Exercise requirements: Below is a listing from which only part is wanted; return exactly the lines from the one with "color:#58595b;" up to and including the one with "position:absolute;left:32px;top:41px;".

Recorded information:
━━━
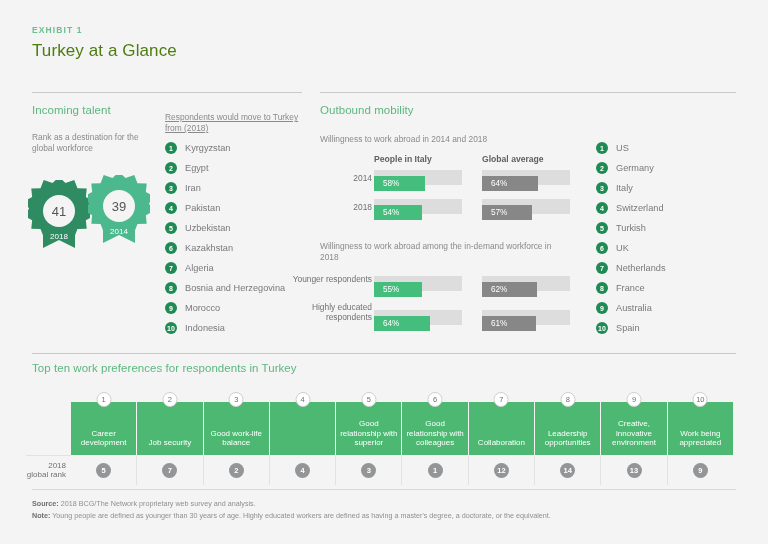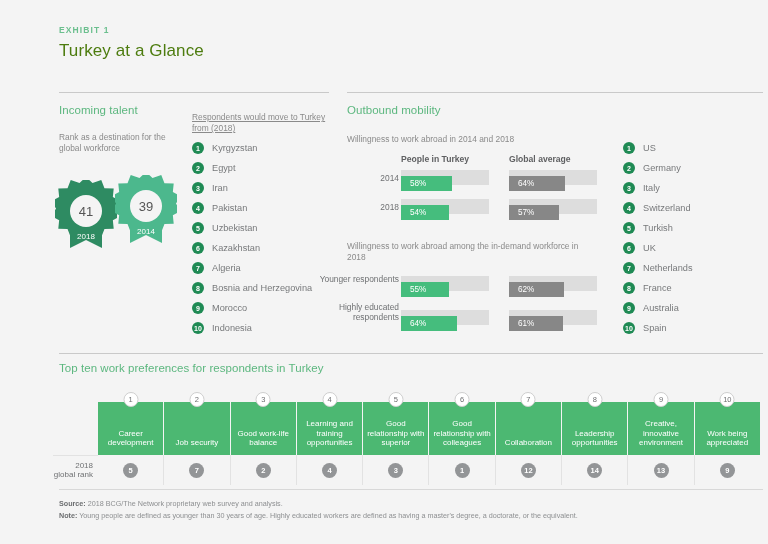--- a/index.html
+++ b/index.html
@@ -4,21 +4,21 @@
 <style>
   html,body{margin:0;padding:0;}
   body{
     width:768px;height:544px;
     background:#f4f4f4;
     font-family:"Liberation Sans", sans-serif;
     color:#58595b;
     overflow:hidden;
     position:relative;
   }
-  .page{position:absolute;inset:0;margin-left:27px;}
+  .page{position:absolute;inset:0;}
 
   
   .exhibit{
     position:absolute;left:32px;top:25px;
     font-size:8.5px;font-weight:bold;letter-spacing:1.1px;
     color:#6bbf8e;
   }
   .title{
     position:absolute;left:32px;top:41px;
     font-size:17px;font-weight:normal;color:#4d7c0f;
@@ -229,21 +229,21 @@
       </div>
     <div class="crow">
         <div class="cnum">10</div>
         <div class="cname">Indonesia</div>
       </div>
   </div>
 
   <div class="sec-head" style="left:320px;top:104px;">Outbound mobility</div>
   <div class="sub-head" style="left:320px;top:134px;width:260px;">Willingness to work abroad in 2014 and 2018</div>
 
-  <div class="bar-col-head" style="left:374px;top:154px;">People in Turkey</div>
+  <div class="bar-col-head" style="left:374px;top:154px;">People in Italy</div>
   <div class="bar-col-head" style="left:482px;top:154px;">Global average</div>
 
   <div class="bar-row" style="left:300px;top:170px;width:270px;">
     <div class="bar-label" style="right:198px;top:3px;">2014</div>
     <div class="track" style="left:74px;width:88px;">
       <div class="fill green" style="width:51px;">
           <span>58%</span>
         </div>
     </div>
     <div class="track" style="left:182px;width:88px;">
@@ -351,21 +351,20 @@
     <div class="pref-cell">
         <div class="pref-circle">2</div>
         <div class="pref-label">Job security</div>
       </div>
     <div class="pref-cell">
         <div class="pref-circle">3</div>
         <div class="pref-label">Good work-life balance</div>
       </div>
     <div class="pref-cell">
         <div class="pref-circle">4</div>
-        <div class="pref-label">Learning and training opportunities</div>
       </div>
     <div class="pref-cell">
         <div class="pref-circle">5</div>
         <div class="pref-label">Good relationship with superior</div>
       </div>
     <div class="pref-cell">
         <div class="pref-circle">6</div>
         <div class="pref-label">Good relationship with colleagues</div>
       </div>
     <div class="pref-cell">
━━━
Answer section:
     color:#58595b;
     overflow:hidden;
     position:relative;
   }
-  .page{position:absolute;inset:0;margin-left:27px;}
+  .page{position:absolute;inset:0;}
 
   
   .exhibit{
     position:absolute;left:32px;top:25px;
     font-size:8.5px;font-weight:bold;letter-spacing:1.1px;
     color:#6bbf8e;
   }
   .title{
     position:absolute;left:32px;top:41px;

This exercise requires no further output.